20 ans après In the Mood for Love, six après The Grandmaster, Wong Kar-wai est de retour. Son prochain long-métrage, Blossoms, dépeint une histoire d’amour qui n’ose pas se manifester, romance de la pudeur où les amants s’aiment autant qu’ils se quittent. Le tournage débutera fin 2019 après quatre longues années d’écriture.

 

En mai 2004, le jour de la présentation de 2046 de Wong Kar-wai, les yeux paniqués des sélectionneurs du Festival de Cannes peinaient à contredire les rumeurs les plus inquiétantes: le film, dont le tournage avait pourtant commencé cinq ans auparavant, ne serait pas prêt. Le cinéaste aurait tourné les dernières séquences deux semaines avant les festivités, il passerait ses nuits sur un énième montage, comme quatre ans auparavant, quand In the Mood for Love avait été présenté comme une “œuvre non terminée” aux habitués du Grand Théâtre Lumière. Après l’annulation de la projection de presse prévue quelques heures avant la montée des marches, du jamais-vu dans l’histoire du Festival, 2046 était finalement montré à deux mille privilégiés. Dans sa cabine, le projectionniste vivait le stress de sa carrière: toujours pas assemblée, la copie du film arrivait bobine par bobine en jet privé depuis un laboratoire parisien. Comme un astéroïde débarqué d’une lointaine galaxie… Ce dernier épisode en date de la légende en construction de Wong Kar-wai, ex-petit génie de Hong Kong catapulté icône contemporaine après le succès mondial de In the Mood for Love, lui vaut des comparaisons inouïes. On parle d’un nouveau von Stroheim. On prétend que Kubrick est ressuscité. Planqué derrière des lunettes noires qu’il n’a pas quittées depuis les années 80, l’intéressé répond sans exprimer la moindre surprise face à la question: “Je ne suis pas comme Kubrick. C’était un esprit systématique, presque scientifique. Il avait une image très claire de ce que devaient être ses films et tournait en fonction de cette image. Moi, au contraire, je découvre mon désir au moment où je tourne. Je tâtonne, et au dernier instant, je trouve.” 

 

Wong Kar-wai est l’homme d’une résurrection: celle du cinéma comme grande épopée. Epopée formelle et romantique, s’entend. Sur les ruines du glamour que l’on croyait bien mort, il a posé son œil de fétichiste mélancolique et inventé le look visuel des années 90, collant sur ses histoires sentimentales décomposées des images en suspension.
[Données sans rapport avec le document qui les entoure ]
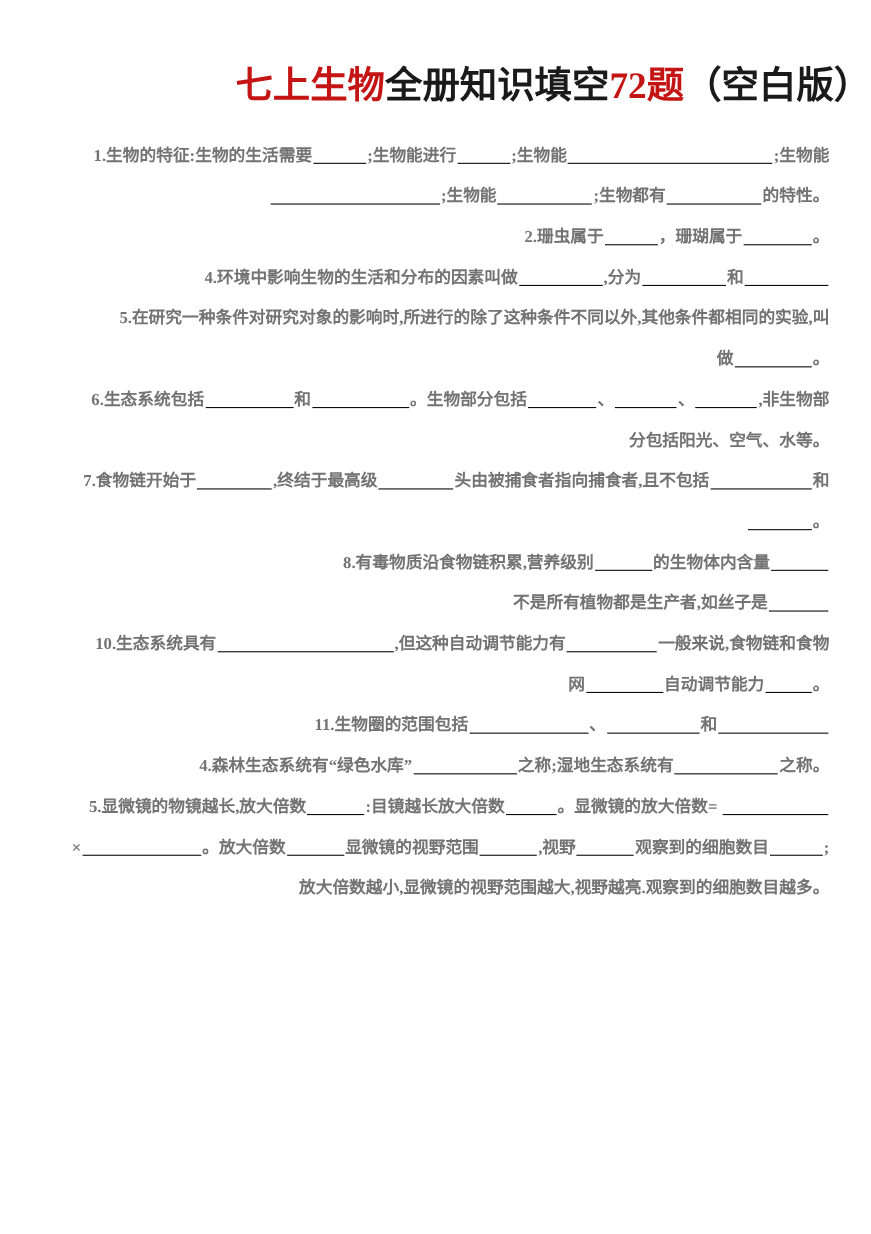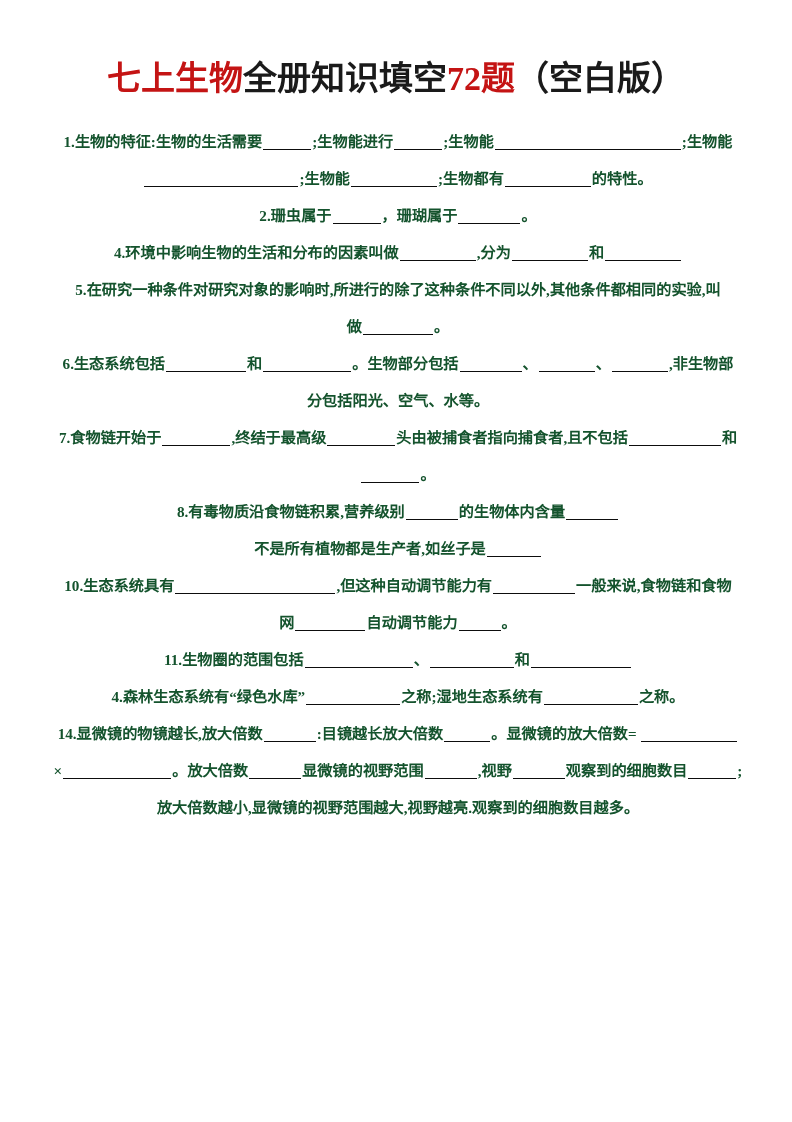--- a/index.html
+++ b/index.html
@@ -25,7 +25,7 @@
     left: 0;
     top: 57px;
     width: 792px;
-    text-align: center;
+    text-align: right;
     font-family: "Liberation Serif", "DejaVu Serif", serif;
     font-size: 34px;
     font-weight: bold;

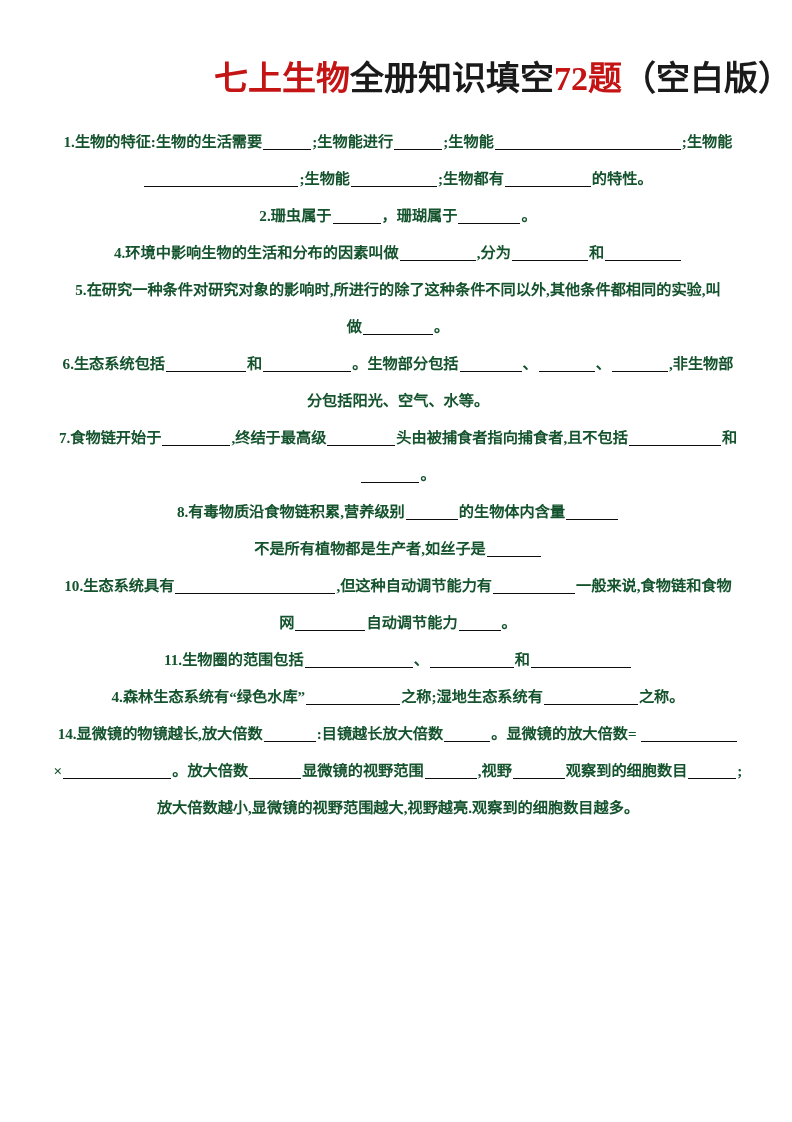--- a/index.html
+++ b/index.html
@@ -46,10 +46,10 @@
   .q {
     font-size: 15.2px;
     line-height: 37px;
-    color: #14532d;
+    color: #737373;
     font-family: "Liberation Serif", "DejaVu Serif", serif;
     font-weight: 600;
-    text-align: center;
+    text-align: right;
     word-break: break-all;
   }
   .q .seg { white-space: pre-wrap; }

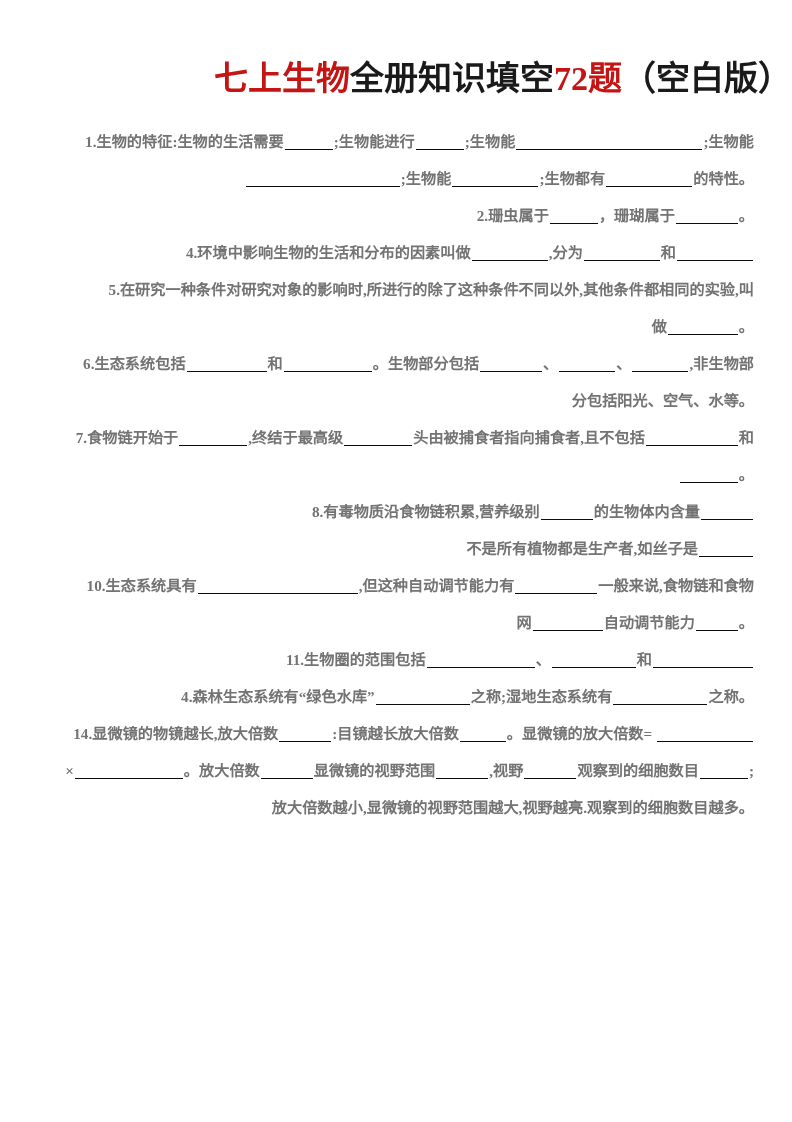--- a/index.html
+++ b/index.html
@@ -93,7 +93,7 @@
       <div class="q"><span class="seg">网</span><span class="blk" style="width: 70px;"></span><span class="seg">自动调节能力</span><span class="blk" style="width: 42px;"></span><span class="seg">。</span></div>
       <div class="q"><span class="seg">11.生物圈的范围包括</span><span class="blk" style="width: 108px;"></span><span class="seg">、</span><span class="blk" style="width: 84px;"></span><span class="seg">和</span><span class="blk" style="width: 100px;"></span></div>
       <div class="q"><span class="seg">4.森林生态系统有“绿色水库”</span><span class="blk" style="width: 94px;"></span><span class="seg">之称;湿地生态系统有</span><span class="blk" style="width: 94px;"></span><span class="seg">之称。</span></div>
-      <div class="q"><span class="seg">14.显微镜的物镜越长,放大倍数</span><span class="blk" style="width: 52px;"></span><span class="seg">:目镜越长放大倍数</span><span class="blk" style="width: 46px;"></span><span class="seg">。显微镜的放大倍数= </span><span class="blk" style="width: 96px;"></span></div>
+      <div class="q"><span class="seg">5.显微镜的物镜越长,放大倍数</span><span class="blk" style="width: 52px;"></span><span class="seg">:目镜越长放大倍数</span><span class="blk" style="width: 46px;"></span><span class="seg">。显微镜的放大倍数= </span><span class="blk" style="width: 96px;"></span></div>
       <div class="q"><span class="seg">×</span><span class="blk" style="width: 108px;"></span><span class="seg">。放大倍数</span><span class="blk" style="width: 52px;"></span><span class="seg">显微镜的视野范围</span><span class="blk" style="width: 52px;"></span><span class="seg">,视野</span><span class="blk" style="width: 52px;"></span><span class="seg">观察到的细胞数目</span><span class="blk" style="width: 48px;"></span><span class="seg">;</span></div>
       <div class="q"><span class="seg">放大倍数越小,显微镜的视野范围越大,视野越亮.观察到的细胞数目越多。</span></div>
     </div>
Flous, ralentis, bruits d’étoffes, gestes sublimés, chorégraphies vaporeuses, visages tordus par les larmes, décors en dégradés de rouge… Wong s’est imposé comme le dernier styliste du cinéma, au point que beaucoup, quand il fut révélé au public occidental en 1995, ne virent en lui qu’un faiseur, un joli brodeur d’images, mais pas plus. “Trop haute couture!” lançaient même certains. Pourtant, dès le premier de ses huit longs-métrages, As Tears Go By (1988), il réconciliait les fans de mélos classiques et les accros à MTV, tâche essentielle qu’il n’a cessé d’enrichir depuis, fricotant avec le film de sabre (Les Cendres du temps, 1994), arpentant Buenos Aires sous les auspices d’un trio amoureux gay (Happy Together, 1997), avant de se concentrer sur les sixties, âge d’or de Hong Kong qu’il se remémore depuis Nos années sauvages (1991). Si le cinéma non hollywoodien semble aujourd’hui voué au mieux à alimenter les débats de société, au même titre que les cours du pétrole ou les conséquences de l’effet de serre, s’il est désormais considéré comme un outil de propagande dans la guerre des images, une machine à faire gagner ou perdre les élections, alors le rôle de Wong Kar-wai est de nous sauver de l’ennui. Avec David Lynch, il fait partie de ces rares trouble-fête dont les films sont attendus par tous, des cinéphiles radicaux aux simples amoureux éconduits en quête de résurrection sentimentale. Posant les jalons d’une modernité sans cesse à reconstruire, il est le seul à créer une attente folle, des torrents de rumeurs, de perpétuelles élucubrations théoriques. Le seul, aussi, à déchaîner réellement les passions.